Carla sacudió la cabeza.

–¿Cómo puedes ser tan insensible, papá?

Él frunció el ceño.

–Carla, no sé qué te ha pasado últimamente, pero será mejor que aproveches el viaje a Nueva York para replantearte las cosas. El acuerdo con Santino es una gran oportunidad. Reconozco que, al principio, me disgustaba la idea de que pagara en función de tu rendimiento; pero he cambiado de opinión. Si no lo estropeas, nos ayudará a pagar la deuda con los bancos y a salir adelante.

–Ya no estás hablando con una niña –dijo ella–. Soy una mujer adulta, y haré lo que estime conveniente. Además, no puedes hacer nada al respecto. He perdido el miedo a que me abandones.

–¡Oh, por Dios! –protestó él–. Te estás comportando con una cobardía impropia de ti. Pero sé que, al final, entrarás en razón. Eres la número uno y seguirás siendo la número uno.

–¿O qué? ¿Qué harás si no entro en razón? ¿Llevarme a un convento, como hiciste cuando yo tenía diez años, y amenazarme con dejarme allí?

–No, por supuesto que no. Pero firmaste un contrato conmigo y, si no recuerdo mal, soy tu director técnico hasta dentro de un par de años. No te librarás de mí con facilidad. Si me obligas, te denunciaré.

Ella lo miró con asombro.

–¿Denunciarías a tu propia hija?

–A una hija, que hasta hace un mes, no habría hecho semejantes estupideces.

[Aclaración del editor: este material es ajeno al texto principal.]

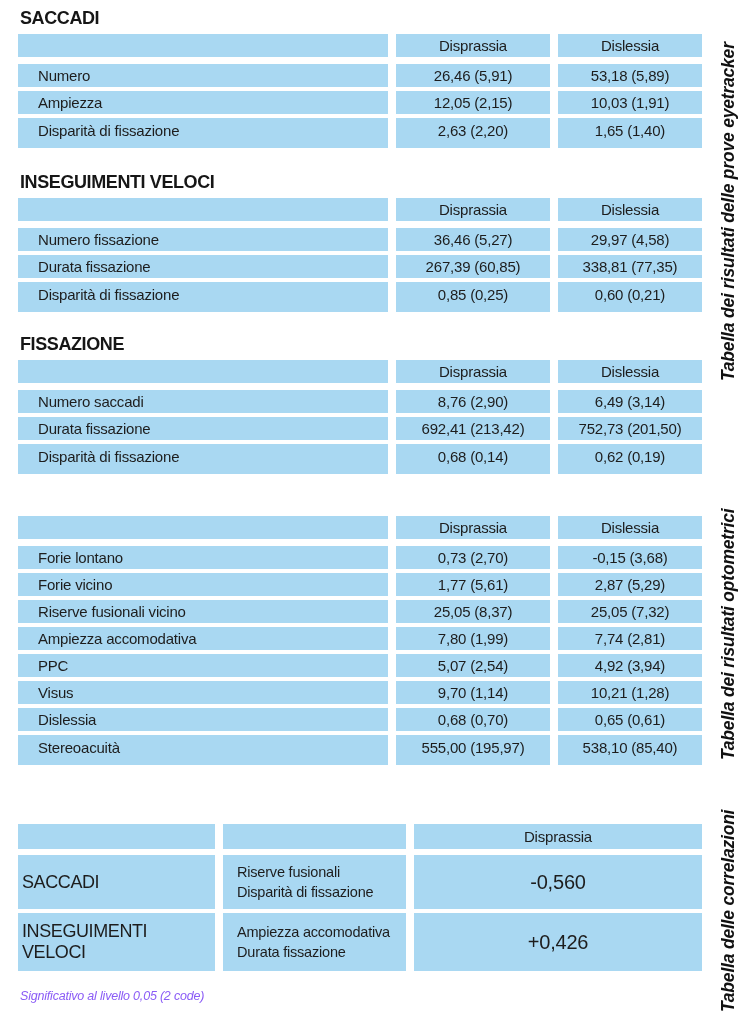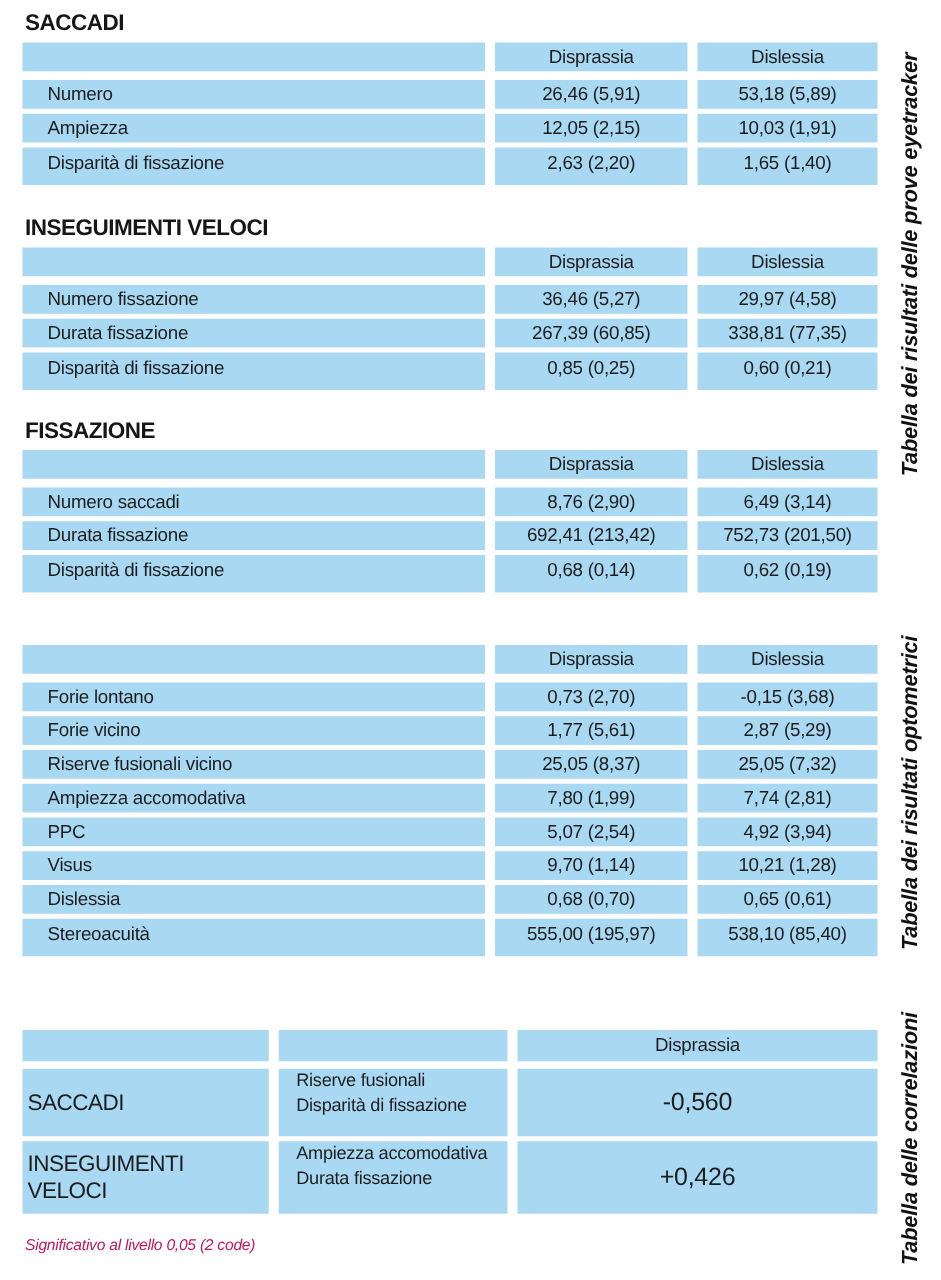--- a/index.html
+++ b/index.html
@@ -35,27 +35,27 @@
   .t-row.t-last .cell { height:30px; align-items:flex-start; padding-top:4px; }
 
   
   .corr-row { display:flex; gap:8px; margin-bottom:4px; }
   .corr-hdr { margin-bottom:6px; }
   .corr-hdr .cell { height:25px; }
   .corr-body .cell { height:54px; }
   .corr-row.corr-last .cell { height:58px; }
   .k1 { width:197px; padding-left:4px; font-size:18px; letter-spacing:-0.4px; }
   .k2 { width:183px; padding-left:14px; font-size:14.5px; line-height:1.4;
-        flex-direction:column; align-items:flex-start; justify-content:flex-start; }
+        flex-direction:column; align-items:flex-start; justify-content:center; }
   .k3 { width:288px; justify-content:center; font-size:20px; }
   .corr-hdr .k3 { font-size:15px; }
 
   .footnote {
     margin-top:18px; margin-left:2px;
-    font-style:italic; font-size:12.5px; letter-spacing:-0.2px; color:#be185d;
+    font-style:italic; font-size:12.5px; letter-spacing:-0.2px; color:#8b5cf6;
   }
 
   .side-caption {
     position:absolute; left:705px; width:46px;
     writing-mode:vertical-rl; transform:rotate(180deg);
     display:flex; align-items:center; justify-content:center;
     font-weight:bold; font-style:italic; font-size:17.5px;
     letter-spacing:-0.2px; color:#111111; white-space:nowrap;
   }
   #cap1 { top:26px;  height:372px; }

No sé qué pasó en esa gala, pero…

–No finjas, papá. Lo sabes de sobra. Descubrí que habías intentado sobornar a la prometida de Draco para que lo abandonara y él se casara conmigo. ¿Sabes cómo me sentí cuando Maria me lo contó?

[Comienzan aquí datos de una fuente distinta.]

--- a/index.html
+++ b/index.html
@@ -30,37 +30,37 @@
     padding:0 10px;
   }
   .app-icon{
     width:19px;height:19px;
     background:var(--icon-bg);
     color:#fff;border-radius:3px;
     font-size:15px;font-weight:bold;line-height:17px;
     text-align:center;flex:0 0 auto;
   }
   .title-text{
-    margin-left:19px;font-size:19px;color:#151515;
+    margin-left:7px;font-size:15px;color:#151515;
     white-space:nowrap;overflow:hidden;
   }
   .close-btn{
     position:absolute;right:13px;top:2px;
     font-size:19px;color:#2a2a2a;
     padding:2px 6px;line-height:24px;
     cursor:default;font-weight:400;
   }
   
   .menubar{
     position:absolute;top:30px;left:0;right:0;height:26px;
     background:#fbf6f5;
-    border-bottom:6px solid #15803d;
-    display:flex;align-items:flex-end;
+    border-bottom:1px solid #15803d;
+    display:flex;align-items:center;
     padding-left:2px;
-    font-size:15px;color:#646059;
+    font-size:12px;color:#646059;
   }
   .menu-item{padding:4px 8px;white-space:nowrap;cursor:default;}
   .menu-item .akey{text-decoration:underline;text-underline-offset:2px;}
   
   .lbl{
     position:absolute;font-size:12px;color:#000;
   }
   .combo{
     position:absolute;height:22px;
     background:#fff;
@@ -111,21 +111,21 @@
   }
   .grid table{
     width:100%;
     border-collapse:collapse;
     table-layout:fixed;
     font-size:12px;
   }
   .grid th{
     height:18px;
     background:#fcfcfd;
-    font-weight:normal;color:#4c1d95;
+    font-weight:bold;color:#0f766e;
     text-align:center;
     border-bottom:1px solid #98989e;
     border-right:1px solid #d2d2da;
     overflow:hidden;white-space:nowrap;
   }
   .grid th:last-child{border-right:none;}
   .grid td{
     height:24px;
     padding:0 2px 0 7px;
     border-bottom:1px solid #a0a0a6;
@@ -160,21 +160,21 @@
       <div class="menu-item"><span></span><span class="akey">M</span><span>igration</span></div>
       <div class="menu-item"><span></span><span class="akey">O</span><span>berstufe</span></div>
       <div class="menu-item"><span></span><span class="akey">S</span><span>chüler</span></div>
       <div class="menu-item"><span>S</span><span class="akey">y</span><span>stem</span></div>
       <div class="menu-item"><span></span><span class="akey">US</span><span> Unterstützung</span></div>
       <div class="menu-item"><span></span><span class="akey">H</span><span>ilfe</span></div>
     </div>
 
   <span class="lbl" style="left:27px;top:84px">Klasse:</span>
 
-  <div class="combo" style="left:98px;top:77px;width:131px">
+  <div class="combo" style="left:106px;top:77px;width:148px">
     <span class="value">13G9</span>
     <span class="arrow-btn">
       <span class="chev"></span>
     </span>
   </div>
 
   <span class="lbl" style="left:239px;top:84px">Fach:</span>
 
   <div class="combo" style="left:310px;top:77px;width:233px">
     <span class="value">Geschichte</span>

–Me limité a defender tus intereses. Casarte con él era lo mejor que te podía pasar.

Ella apretó los puños.

–¡No estamos en la Edad Media! –exclamó, enfadada–. Mi vida es mía, y haré con ella lo que me plazca.

–Te equivocas. Si crees que me voy a cruzar de brazos mientras tú…

–Siento interrumpir –se oyó la voz de Javier–, pero será mejor que Carla descanse un poco.

Carla se sobresaltó. El simple hecho de que hubiera entrado sin que Olivio ni ella se dieran cuenta demostraba su carácter felino, de gran depredador. Y, por su forma de mirarla, supo que había oído más de lo que necesitaba oír.

–Por favor, mantente al margen –dijo ella.

Javier hizo caso omiso y añadió, dirigiéndose a Olivio:

–No quiero meterme donde no me llaman, pero puede que este no sea el momento más adecuado para airear vuestros trapos sucios.

Olivio asintió.

–Sí, tienes razón. No es el momento oportuno. Hablaremos en Nueva York, Carla. Pasaré a verte cuando te hayas recuperado.